Ao acionar Temer, o Planalto espera que ele
consiga abortar a reunião que os líderes do blocão marcaram para
terça-feira, na casa de Eduardo Cunha, o mandachuva da bancada do PMDB.
Nesse encontro, os operadores da revolta parlamentar planejam esboçar a
pauta de votações do grupo. Por ora, o encontro está mantido.
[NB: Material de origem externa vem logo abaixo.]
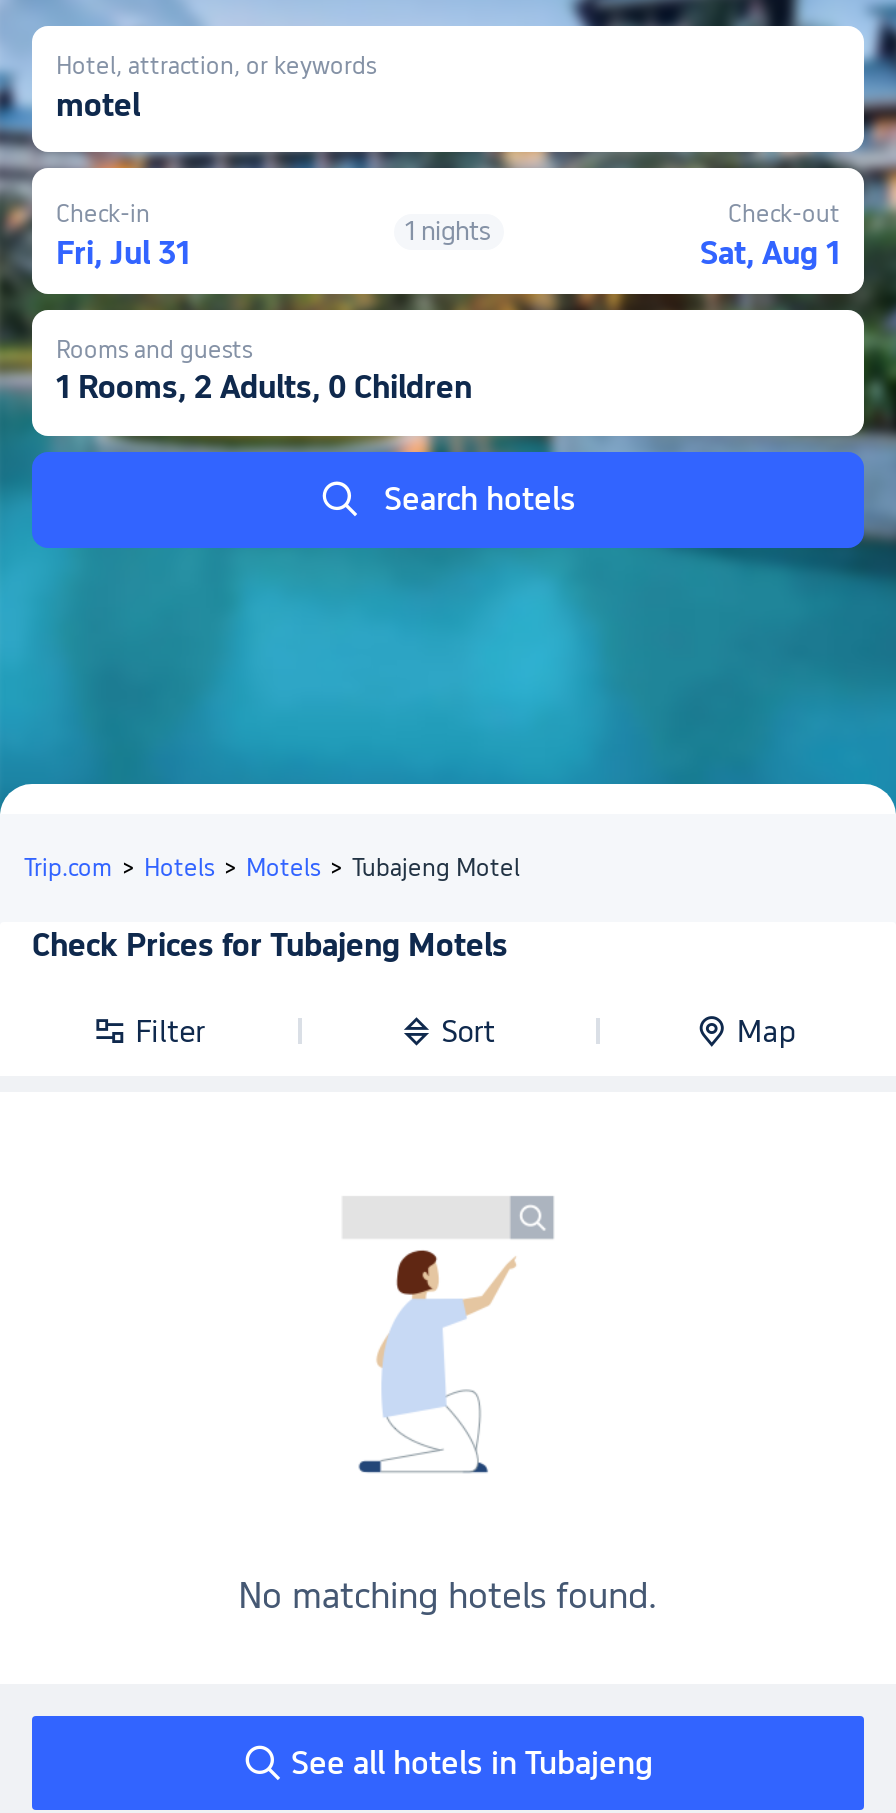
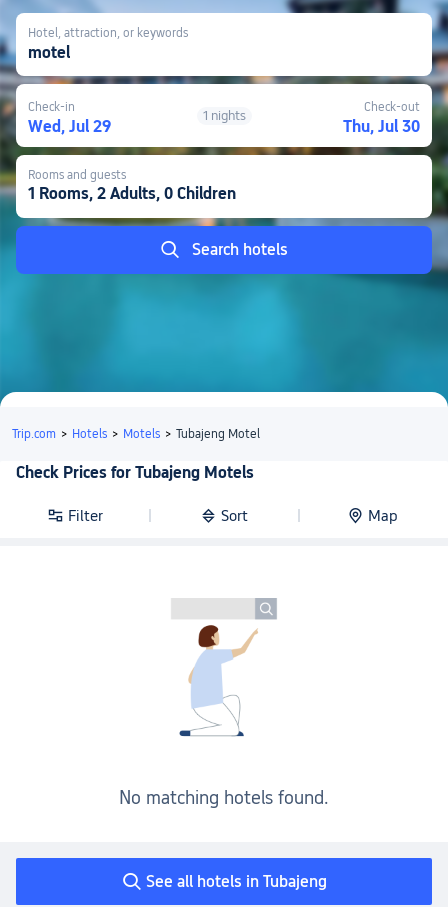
[56,233,190,271] Fri, Jul 31 -> [28,116,111,136] Wed, Jul 29
[700,233,840,271] Sat, Aug 1 -> [343,116,420,136] Thu, Jul 30

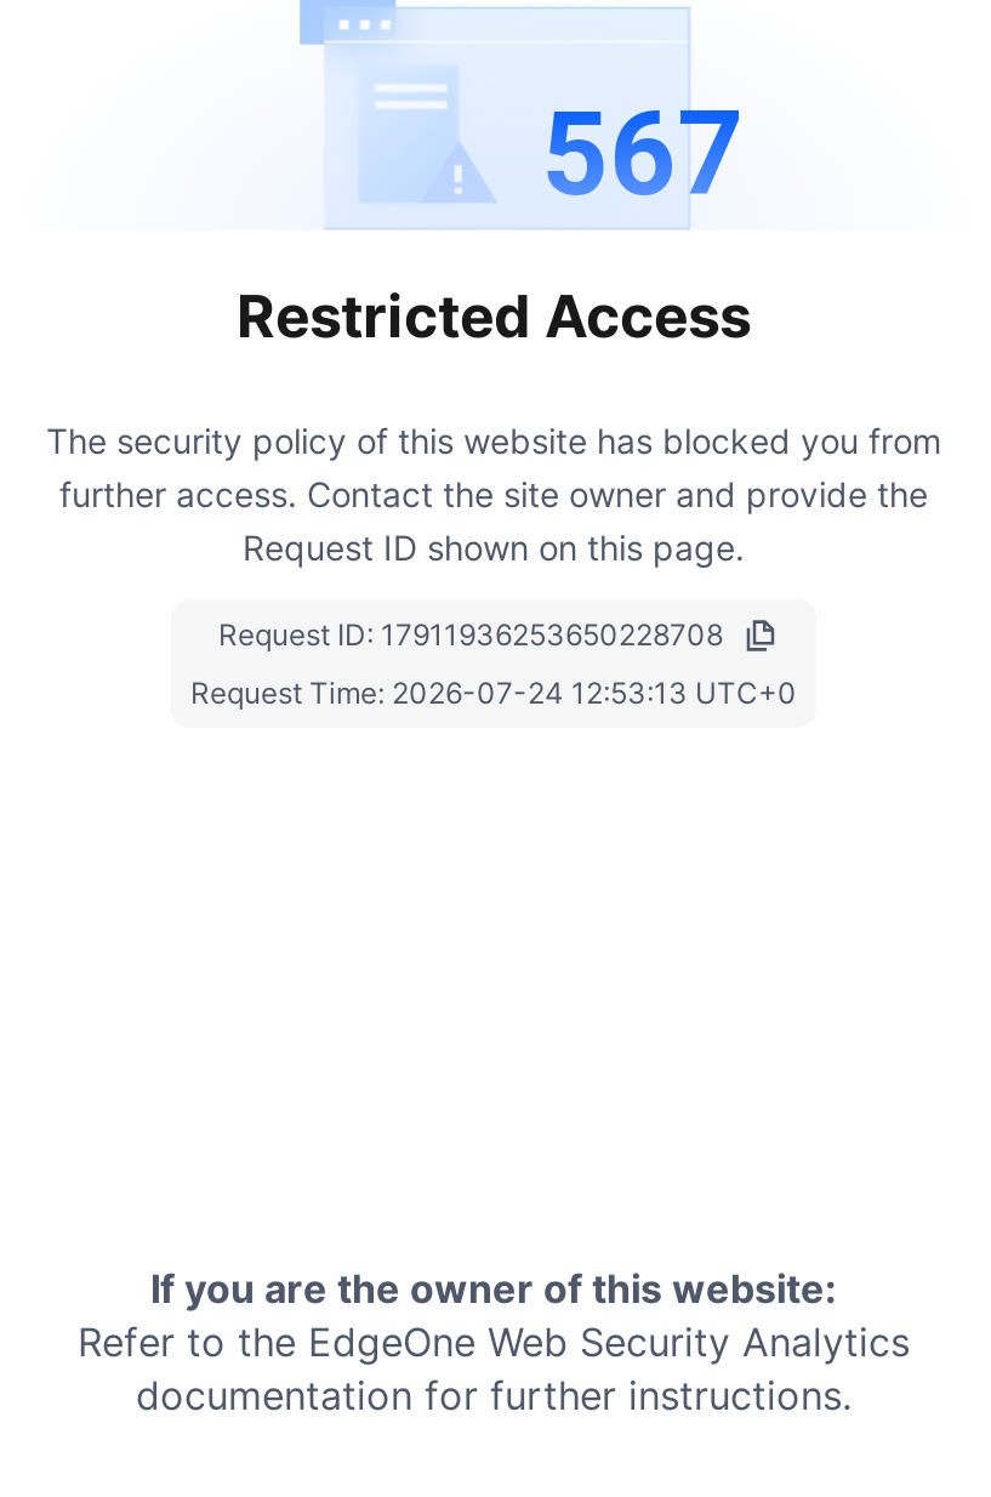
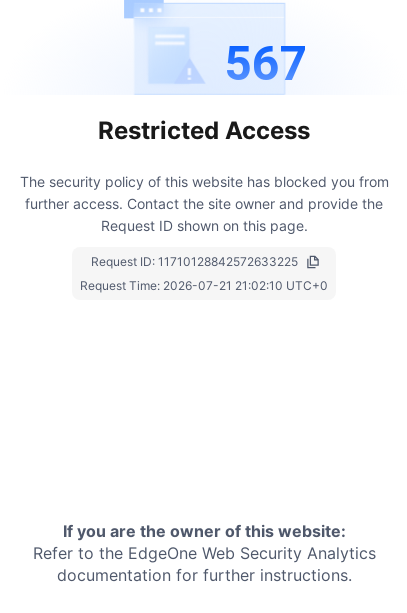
[218,615,723,652] Request ID: 17911936253650228708 -> [91,254,298,269] Request ID: 11710128842572633225
[190,674,797,710] Request Time: 2026-07-24 12:53:13 UTC+0 -> [80,278,328,293] Request Time: 2026-07-21 21:02:10 UTC+0

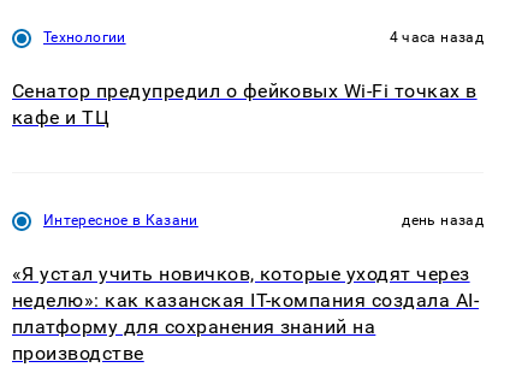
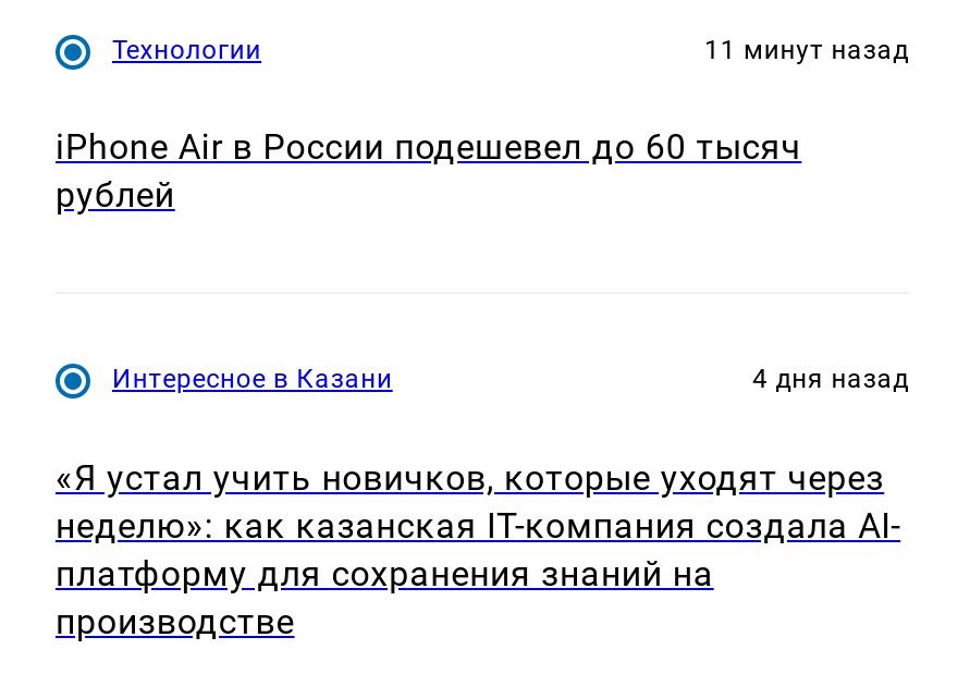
[389,29,484,46] 4 часа назад -> [704,34,909,64] 11 минут назад
[12,80,477,129] Сенатор предупредил о фейковых Wi-Fi точках в | кафе и ТЦ -> [56,126,802,215] iPhone Air в России подешевел до 60 тысяч | рублей
[402,211,484,228] день назад -> [752,364,909,395] 4 дня назад

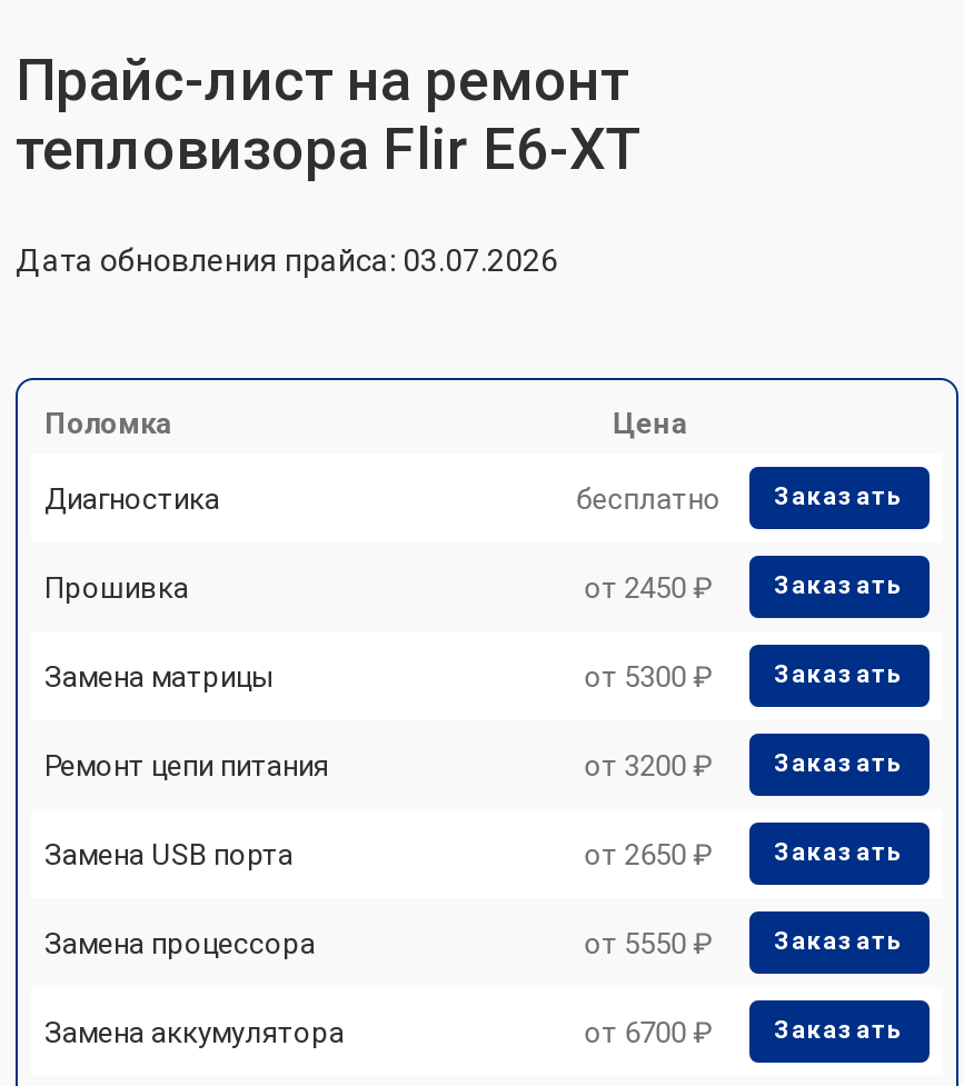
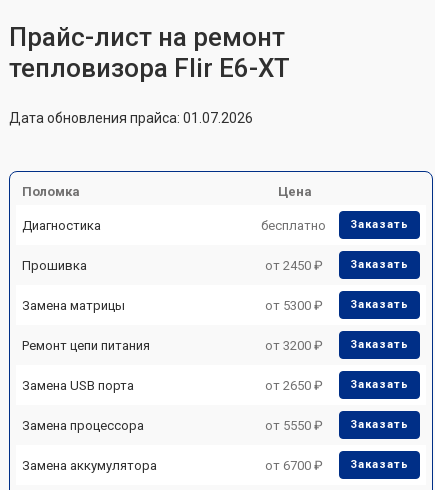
[16,242,558,278] Дата обновления прайса: 03.07.2026 -> [9,110,253,126] Дата обновления прайса: 01.07.2026

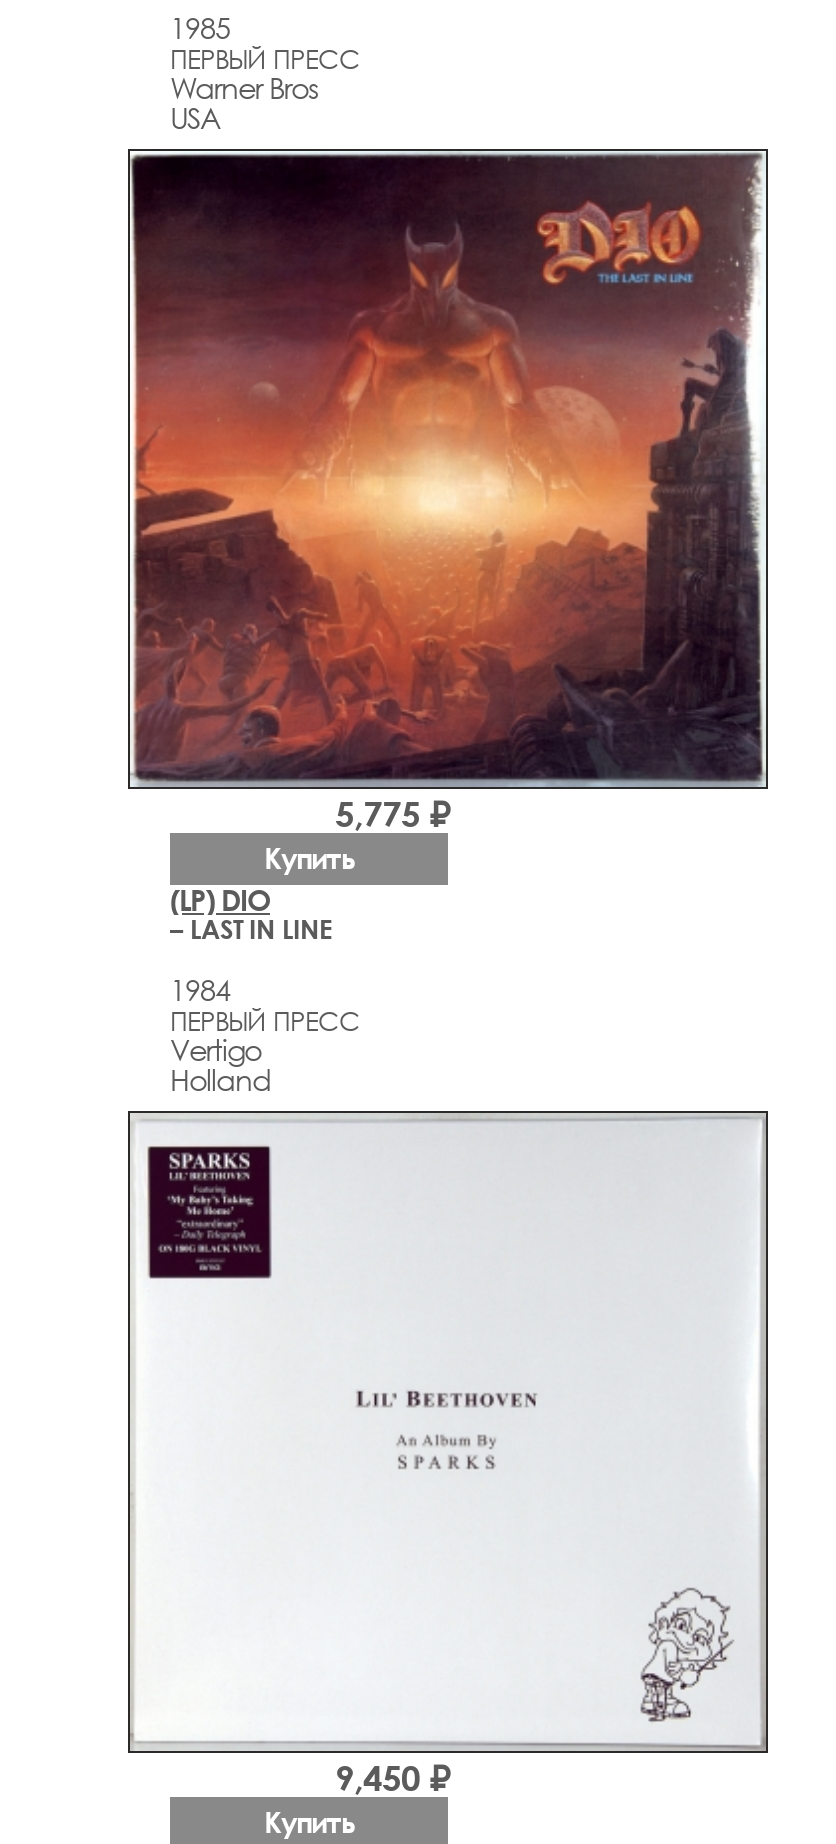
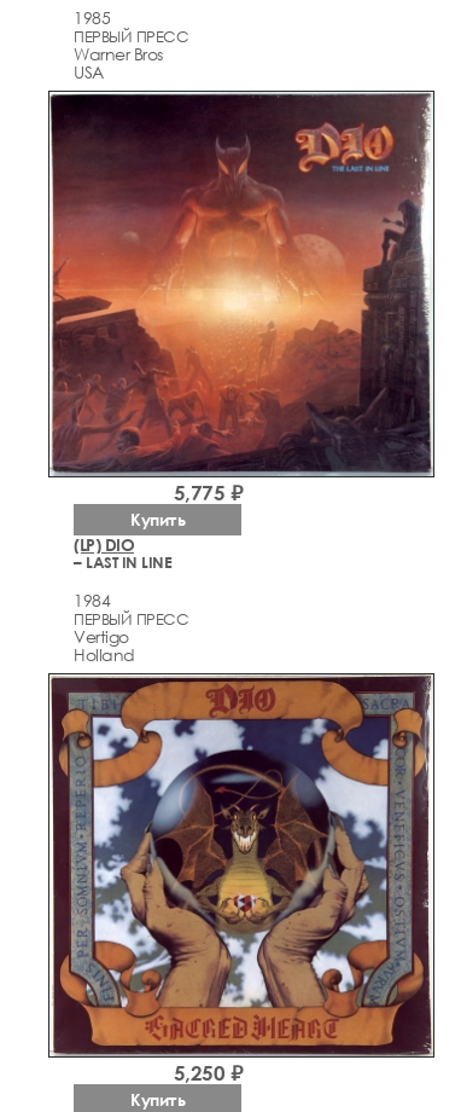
[132,1120,762,1799] [image] | 9,450 ₽ -> [51,674,432,1085] [image] | 5,250 ₽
Mas a
movimentação do Planalto já produziu um fenda no blocão. Na noite desta
sexta-feira (21), o PSD soltou uma nota para informar que desistiu de
integrar a infantaria dos autoproclamados “independentes”.
Feliz
participante da reunião de quarta-feira, aquela em que o blocão foi
urdido, o líder do PSD, deputado Moreira Mendes (RO), foi, por assim
dizer, enquadrado por Gilberto Kassab, presidente nacional da legenda.
“É importante ressaltar que o PSD anunciou o apoio à reeleição e a sua
entrada na base parlamentar do governo federal sem condicioná-los a
nenhuma contrapartida ou exigência, mas, sim, por entender que, nesse
momento, a reeleição da presidente Dilma [...] é fundamental para o
Brasil…”, anota o texto, subscrito por Kassab e pelo próprio Moreira
Mendes.
A despeito da meia-volta, o documento do PSD ecoou a
insatisfação do condomínio ao realçar que as relações do Planalto com a
Câmara têm de ser “melhoradas e aperfeiçoadas”. Seja como for, o recuo
providenciado por Kassab produziu na tropa dos revoltosos 42 potenciais
baixas. Dimensionada em 290 votos, a infataria dos incomodados é
estimada agora em 248
especuladores. Ao longo da semana a plateia vai descobrir até onde vai a disposição do grupo de “se aproveitar da necessidade alheia.”